M. B... était titulaire d’une carte professionnelle l’autorisant à exercer certaines activités privées de sécurité valable jusqu’au 19 janvier 2026. Son contrat de travail a été suspendu, ce qui le prive de revenus, alors qu’il justifie supporter diverses charges. Si l’administration fait valoir que M. B... pourrait exercer une autre profession, il résulte de l’instruction que l’intéressé exerce une activité privée de sécurité depuis de nombreuses années. Au vu de l’ensemble des éléments du dossier, la condition d’urgence doit être regardée comme remplie.

En ce qui concerne l’existence d’un doute sérieux quant à la légalité de la décision attaquée :

En l’état de l’instruction, le moyen tiré de l’erreur de droit, constituée notamment par un défaut d’examen, dès lors que le dossier de demande comprenait bien l’attestation du suivi d'un stage de maintien et d'actualisation des compétences dans les conditions fixées à l'article R. 625-5 du code de la sécurité intérieure, est propre à créer un doute sérieux quant à la légalité de la décision litigieuse.

Il résulte de ce qui précède qu’il y a lieu de suspendre l’exécution de la décision attaquée.

Sur les conclusions à fin d’injonction :

Il résulte de l’instruction que l’intéressé a présenté une nouvelle demande postérieurement à l’intervention de la décision en litige. Cette demande a fait l’objet d’une décision de rejet de l’administration le 18 mars 2026. L’administration ne se prévaut plus du défaut d’attestation du suivi d'un stage de maintien et d'actualisation des compétences, le motif de sa décision reposant sur l’absence de production du document équivalant à une copie du bulletin n° 3 du casier judiciaire, délivré depuis moins de trois mois.

Compte tenu de ces circonstances, la présente ordonnance n’implique aucune mesure d’exécution.

Sur les frais de l’instance :

Dans les circonstances de l’espèce, il y a lieu de mettre à la charge du CNAPS la somme de 600 euros, au titre de l’article L. 761-1 du code de justice administrative.


O R D O N N E :

Article 1er : L’exécution de la décision implicite par laquelle le directeur du CNAPS a rejeté la demande de renouvellement de la carte professionnelle de M. B... autorisant l’exercice d’une activité privée de sécurité est suspendue.

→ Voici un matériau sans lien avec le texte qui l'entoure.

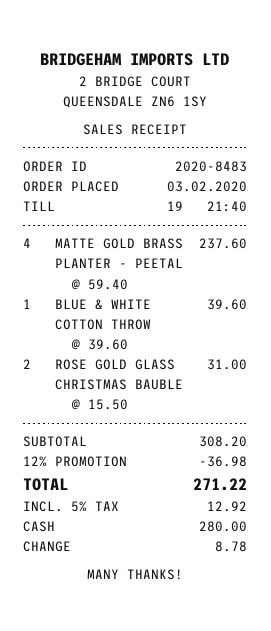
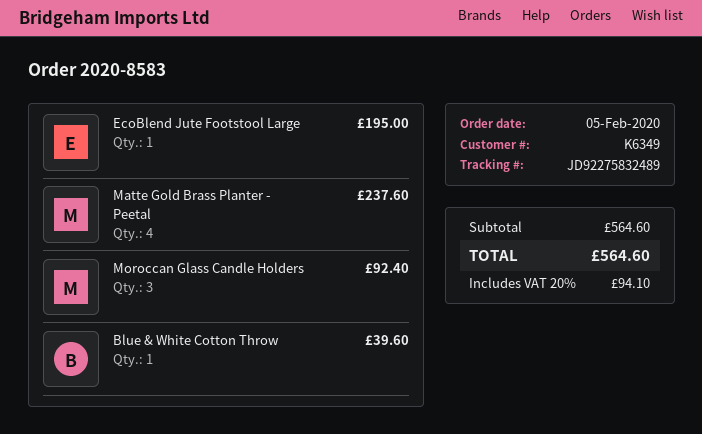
order number: 2020-8483 -> 2020-8583
order date: 2020-02-03 -> 2020-02-05
ROSE GOLD GLASS CHRISTMAS BAUBLE: 2 for 31.00 -> none
EcoBlend Jute Footstool Large: none -> 1 for 195.00
Moroccan Glass Candle Holders: none -> 3 for 92.40
subtotal: 308.20 -> 564.60
discount: 12% = 36.98 -> none
tax: 5% = 12.92 -> 20% = 94.10
total: 271.22 -> 564.60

Article 2 : Le CNAPS versera la somme de 600 euros à M. B... en application des dispositions de l’article L. 761-1 du code de justice administrative.
Article 3 : Le surplus des conclusions de la requête est rejeté.
Article 4 : La présente ordonnance sera notifiée à M. A... B... et au Conseil national des activités privées de sécurité.

Fait à Montreuil, le 2 avril 2026.

Le juge des référés,





F. DESIMON


La République mande et ordonne au ministre de l’intérieur en ce qui le concerne ou à tous commissaires de justice à ce requis en ce qui concerne les voies de droit commun contre les parties privées, de pourvoir à l’exécution de la présente décision.